I considered a few different technical options (wanting to build not buy), and how I would store the data including:
- Minio (a golang S3 clone by creator of GlusterFS) is great conceptually but still feels under development. It uses the underlying filesystem for storage and provides an abstration layer on top.
- Ceph (a scalable S3 compatible object multi-purpose file store). A single node ceph cluster has a lot of moving parts. I find Ceph’s approach in general too ambitious: block, object, and file system storage, custom raw partition format (Bluestore), along with a somewhat legacy C/C++ codebase makes the system fairly fragile.
- HDFS (the Hadoop distributed filesystem). Although I’ve done a few Hadoop implementations, I do not have the scale of data needed and wanted to use a single machine for which HDFS is probably less suitable that Ceph.
Compared to other traditional filesystems such as ext4, brtfs, etc, ZFS is still considered the best for long term data storage as it has features such as inbuilt checksuming and error healing capabilities, COW (copy on write) allowing for instantaneous snapshots will rollback support, inbuilt RAID and data mirroring options, and easy transmission of backups via ZFS send / receive.
A good and honest evaluation of ZFS can be found at Stephen Koskett’s blog.
After selecting ZFS my next task was installation.
Target server was a HP Gen 8 Microserver. Nice things about this server is its compact size, 4 x 3.5” hard drive bays, and support for ECC RAM. Not so nice things are HP’s fan controllers that spin at high noise without particular rpm packages forcing me to use CentOS rather than Ubuntu (Ubuntu is generally nicer for ZFS on linux as it includes ZFS in its core repositories).
I chose a mirrored pool with two hard drives (essentially RAID 1) for simplicity. Setting up a ZFS mirrored pool was relatively painless. The are some ZFS systemd units required for automounting and features around the ZED (ZFS evend daemon) but nothing of much complexity.
My next goal was to expose the data volumes securely with an assumption of using NFS.
There are two recent versions of NFS, NFSv3 and NFSv4 having different security options. NFSv3 allows essentially only whitelisting ip ranges which wasn’t enough security. NFSv4 allow for a full Kerberos implementation. Kerberos in general required either Microsoft AD or a MIT KDC.

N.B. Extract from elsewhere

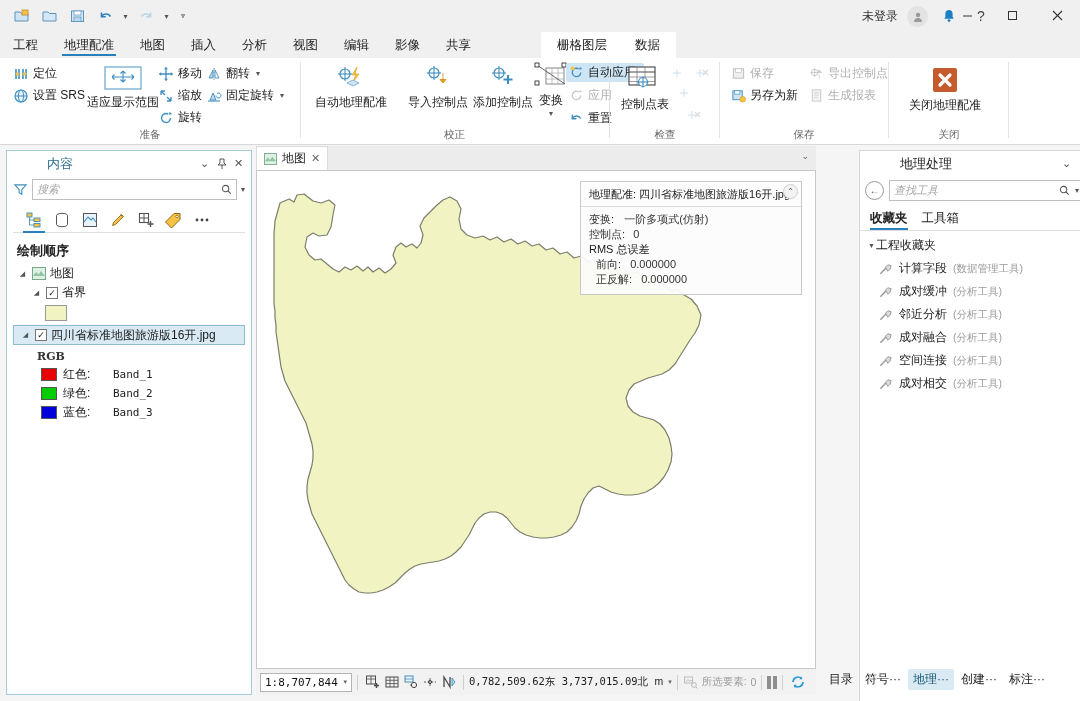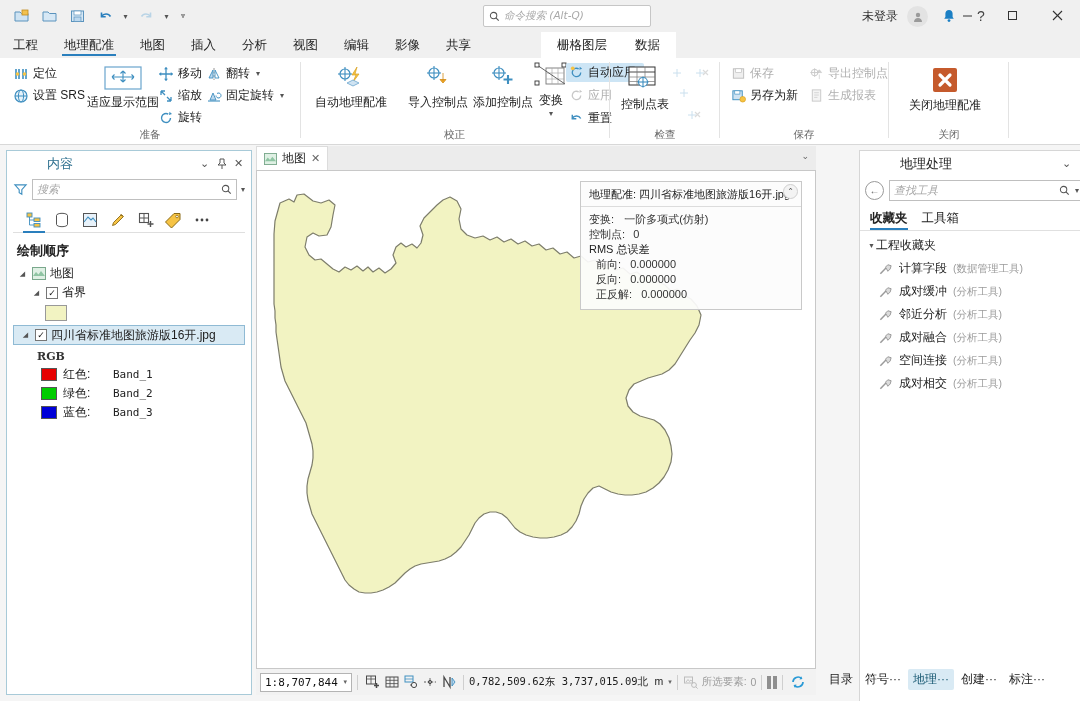"命令搜索 (Alt-Q)" div.title-search { html: <div> <svg> <circle></circle> <line></line> </svg> <span>命令搜索 (Alt-Q)</span> </div> -> none }
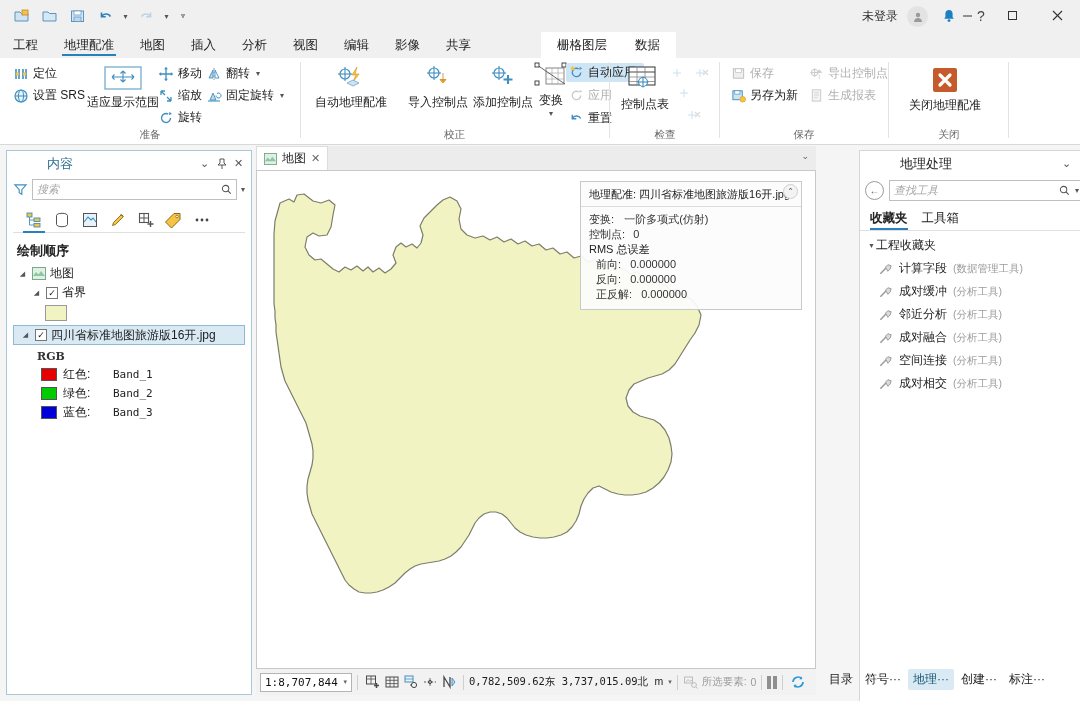"反向: 0.000000" div.gi-row { html: <div> <span>反向:</span> <span>0.000000</span> </div> -> none }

FreeIPA, is an equivalent linux product providing full AD functionality for identity management including DNS, Kerberos (via MIT KDC), and a Certificate Authority. I went through the process of setting up secure FreeIPA server along with NFSv4. This included generating neccesary keytabs, and joining my laptop to a domain. However though this was successful the approach added far too much complexity and I decided to rollback. I chose instead to expose the filesystem via SSH. Nautilus, the file manager of GNOME has inbuilt SSH filesystem integration which makes managing data a breeze.
- ZFS works great as a long term filesystem.
- Copy-on-write and snapshots in general are wonderful features for filesystems.
- Legacy protocols such as NFS and SMB are buggy and complex with security as a bolt-on.
- Object storage (S3 compatible) systems are the future in this area but operate at a different abstraction layer compared to regular filesystems.